[THE PROBLEM] Search the entries for the string "none" and give the number of lines that hold it, nothing more.

== DATA EXCERPTS ==

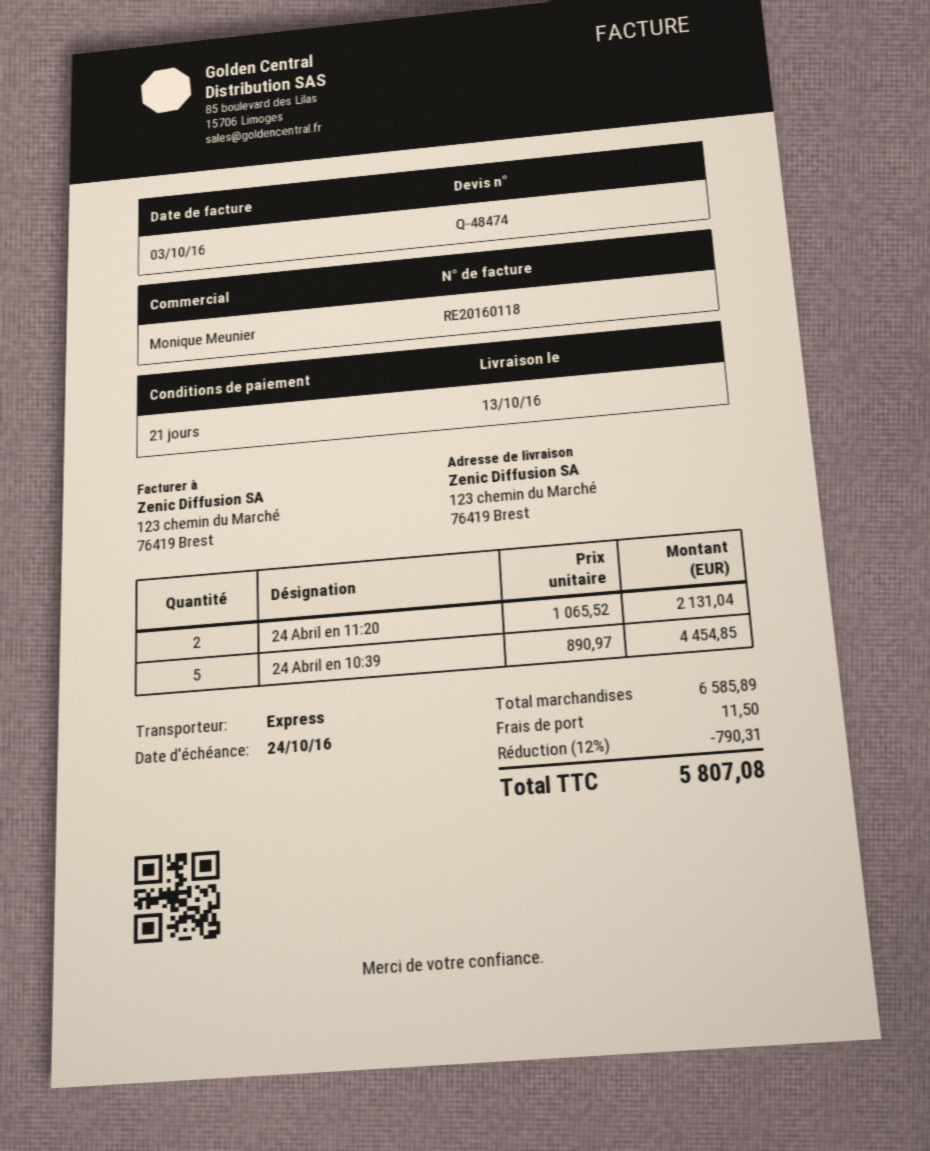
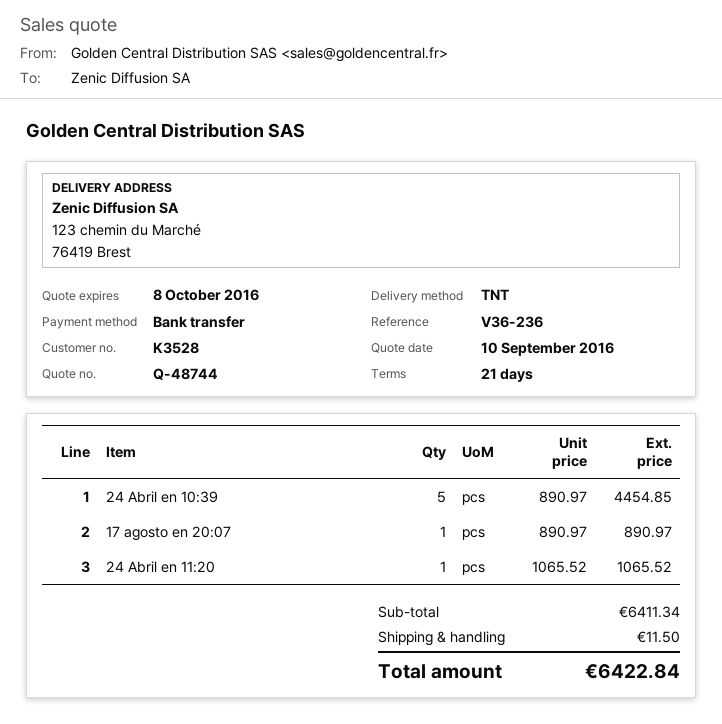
quote number: Q-48474 -> Q-48744
shipping method: express -> TNT
24 Abril en 11:20: 2 x 1065.52 = 2131.04 -> 1 x 1065.52 = 1065.52
17 agosto en 20:07: none -> 1 x 890.97 = 890.97
subtotal: 6585.89 -> 6411.34
discount: 12% = 790.31 -> none
total: 5807.08 -> 6422.84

===

[FINISHED EXERCISE] 2